I'll probably use this to generate pages in my Knowledge Base like I want to do with my KOReader Notes – in fact I might just write a dogsheep module for koreader notes some time…

In the mean time, twitter-to-sqlite and inaturalist-to-sqlite are installable through Arroyo now. Some day I'll get around to contributing to nixpkgs, or maybe just make rixpkgs 🤔

New CCE module: Stop using nix-channels for nixpkgs et al so that I can update my laptop

I have a new hack in my crappy NixOS setup to deal with an error I have been getting preventing me from rebuilding my system: "The manual appears to depend on the location of Nixpkgs"

For the last few weeks I haven't been able to update Virtuous Cassette because afterwards I couldn't deploy any future revisions without an absurd error "The manual appears to depend on the location of Nixpkgs"… extremely not my problem. I posted on NixOS discourse and got 0 replies and some sympathy "like"s. Well, I finally hacked together a workaround that can be summed up as "run the nixpkgs channel by myself and pray"… I have no idea why this works when the happy path does not.

New in the Archive: What would you do if a grinning psychopath in half-lotus offered you a lottery ticket?

What if that ticket, if it busted, could cost you your house and put you in personal debt to that same grinning psychopath?

New in the Archive: Is Bolt the latest Theranos, or is their CEO just a dirtbag grinning in half-lotus playing the Venture Capital Startup hypergrowth scam like a virtuoso?

This b2b payments company is offering employees an incredibly risky lottery ticket personally backed by a boss posting slapfights online like a 10 year old with ADHD with the ability to seize your is. property. That is a hell of a Devil's Gambit.

I'm not a betting man but that seems like a bad bet even before the economic recession/Financial drawdown we're slipping in to. I mighta taken it if I was in that position at Uber….. 🙁

First post on the Arcology Garden site update feed

Well well. as evidenced in First Post on the dev feed! I have put together a working feed implementation and can now broadcast thoughts in to the void. Powerful stffu. It's getting late here but I want to at least test publishing new content in to FriendFace, my wee-little feedreader social network inside the Matrix.org Ecosystem.

I have, right now, three feeds worth subscribing to, but may make update feeds for my "evergreen" content:

I wrote in that first dev update how I am sort of … displeased with the current architecture of The Arcology Project – it works, and it's technically sound, but I'm programming it in three different programming languages right now, and that is mentally taxing even with the documentation and re-structuring which I can do with org-mode's noweb syntax… I'm not sure if that means I will or should or want to rewrite the damn thing any time soon, but I might.

But I have a raft of other personal projects, technical and nontechnical, which I need to work through before I'll feel comfortable rewriting this thing.
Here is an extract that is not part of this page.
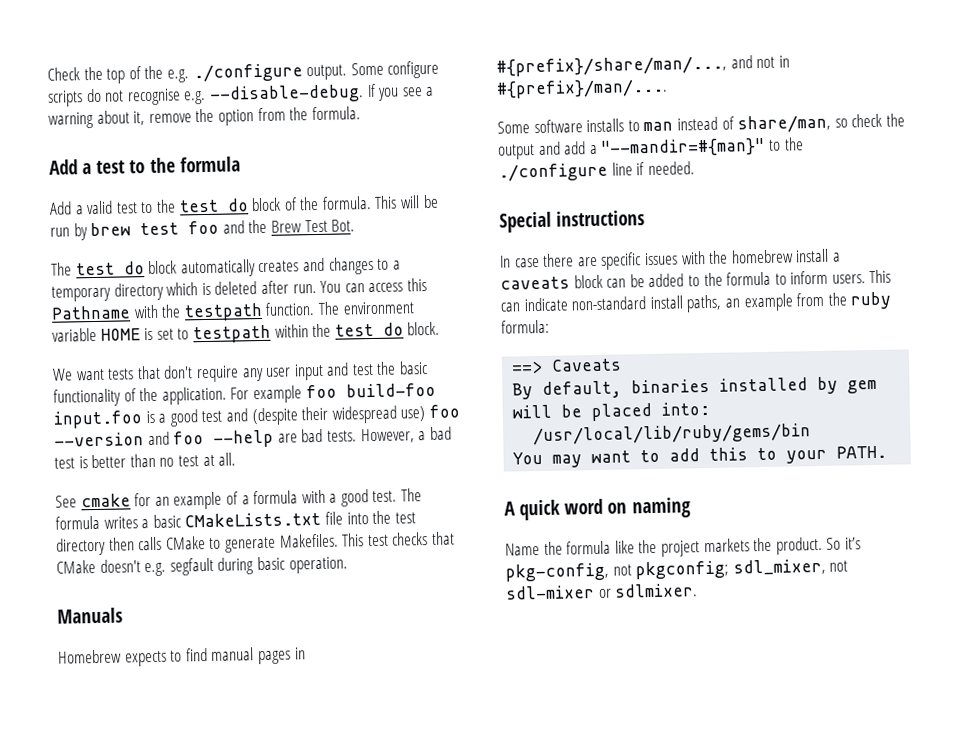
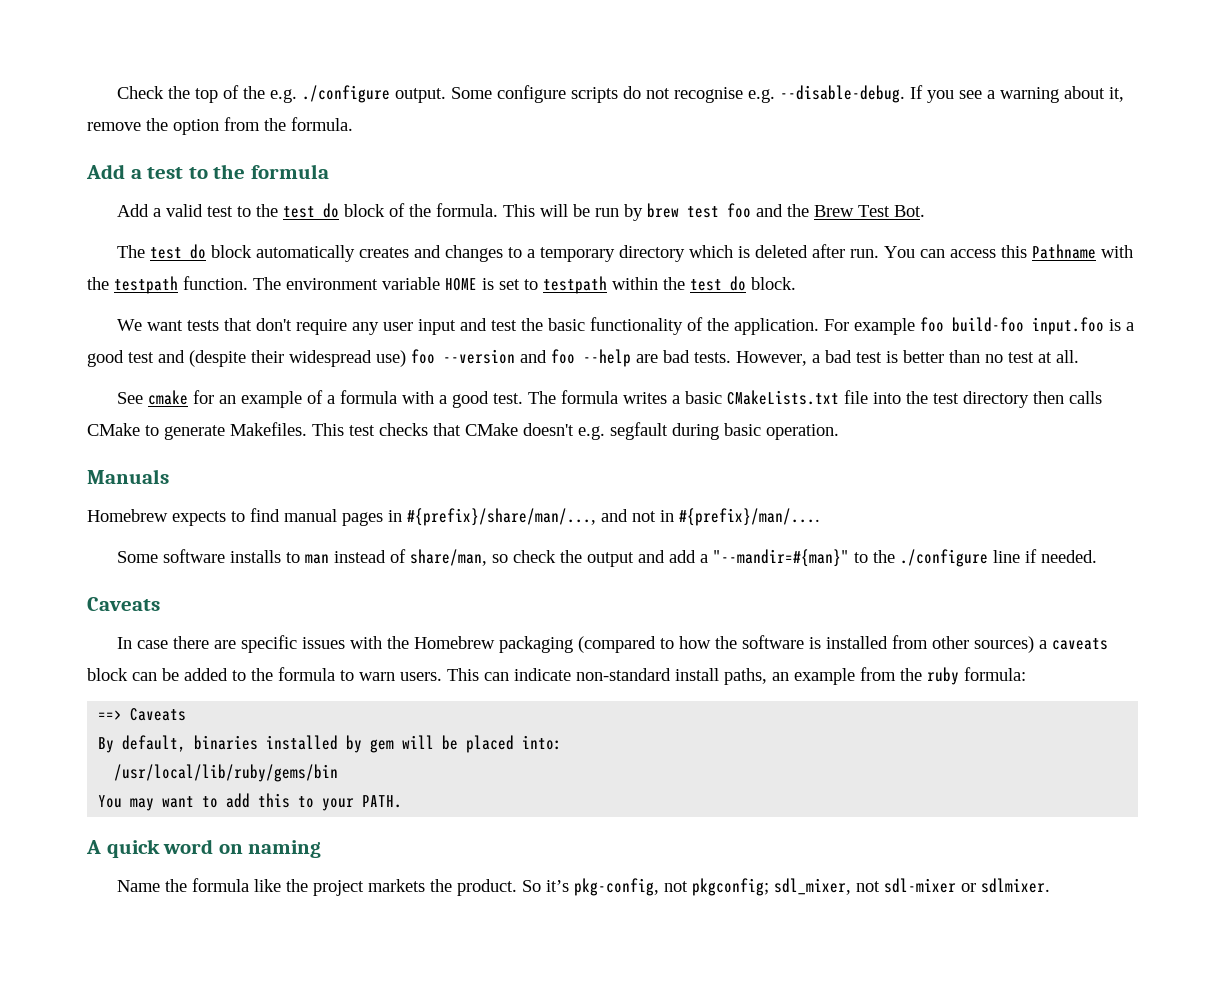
[499,210,646,233] Special instructions -> [87,597,160,611] Caveats
[730,248,830,264] homebrew install -> [413,635,1034,653] Homebrew packaging (compared to how the software is installed from other sources)
[790,270,829,285] inform -> [359,672,395,681] warn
The most important and most daunting is that I need to / want to / shall rebuild my Wobserver with NixOS – this will give me a good foot-hold to make sure the arcology in its current iteration can continue running, but there's quite a lot of complexity in running my own server, and I am loathe to spend 1000$ on new harddrives for it even if I must as my mdraid is degraded.

NixOS has modules for quite a few of the pieces of software I run right now, but some things I need to either package in to NixOS or run unmaintained docker containers, and glue them in to the manifests. Once I have my wobserver less wobbly, perhaps I can evaluate rewriting this thing but it's kind of remarkable how well it works right now; it's about as close to a static site generator as I can get without writing files to disk, and perhaps the next version will come full-circle and just be an SSG once again.